The body doing the work is the International Federation of Clinical Chemists and the committee on Standardizing Thyroid Function Tests is headed by Prof. Dr. Linda Thienpont. Diogenes mentioned her in his last epistle to the Scottish Thyroid Petition Committee. The following links are to their first reports from 2009/2010 for those who have an interest. PR
Is that author Graham Beastall the man who did a lot of the work on the ACB/BTA/BTF thyroid guidelines?
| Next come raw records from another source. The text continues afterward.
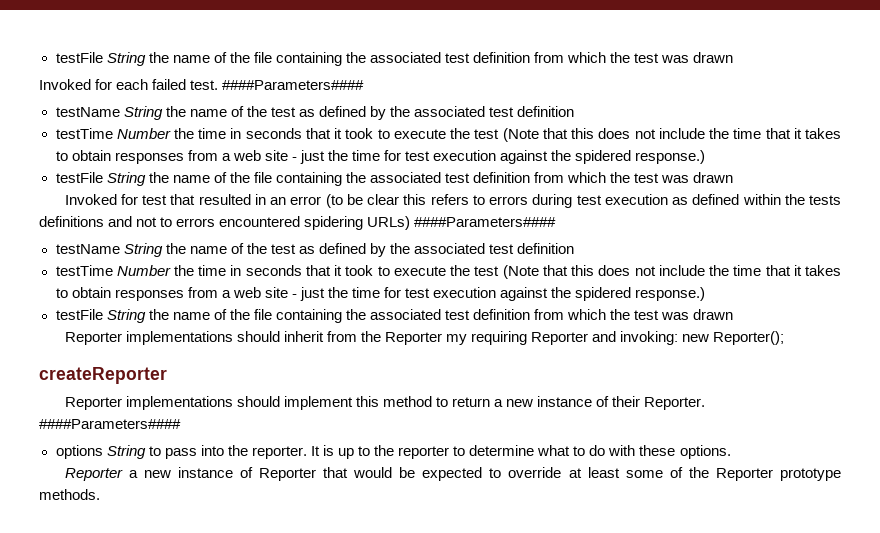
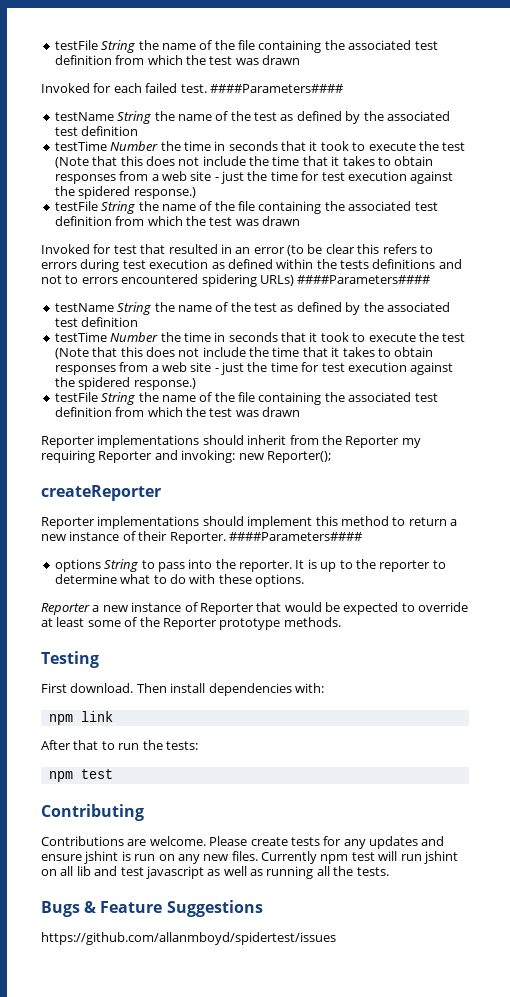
+ Testing
+ First download. Then install dependencies with:
+ npm link
+ After that to run the tests:
+ npm test
+ Contributing
+ Contributions are welcome. Please create tests for any updates and ensure jshint is run on any new files. Currently npm test will run jshint on all lib and test javascript as well as running all the tests.
+ Bugs & Feature Suggestions
+ https://github.com/allanmboyd/spidertest/issues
(For all that we may disagree with some of those guidelines, they also contain some sense which should be taken on board by more of the medics who think they understand.)
Rod, I hadn't noticed that Graham Beastall is from the Dept. of Clinical Biochemistry, Royal Infirmary, Glasgow, the same as Dr. O'Reilly I believe. Wonder what their conversations are like. PR
FYI, Prof Thienpont and several manufacturers of FT4 tests have got together to agree on a recalibration exercise to harmonize their results with her definitive method. The manufacturers have been very reluctant to change because it will cost them millions to do it, for no return on investment -a bean counter's nightmare. However, if there is an implied threat to ban their products if they don't proceed then in a certain R Nixon's (or was it Lyndon Johnson's) words - "if you've got'em by the balls their hearts and minds will surely follow". Some however can't afford the cost of change so there'll be interesting times ahead for the regulators who might at last awake from their slumbers and do some proper regulating. Regarding FT3, total chaos with no early sign of redemption. Prof Thienpont is setting on a Ph. D. student to run this one down for standardization but it will take time obviously. Meantime, FT3 tests can differ by up to 60%! in numbers for a given sample. FT4 tests at the moment vary around the 25% mark, but TSH is generally pretty well harmonized. Accordingly, FT3 is little used, and there is as now no pressure to improve the tests. This is a key obstacle to FT3 being taken up more.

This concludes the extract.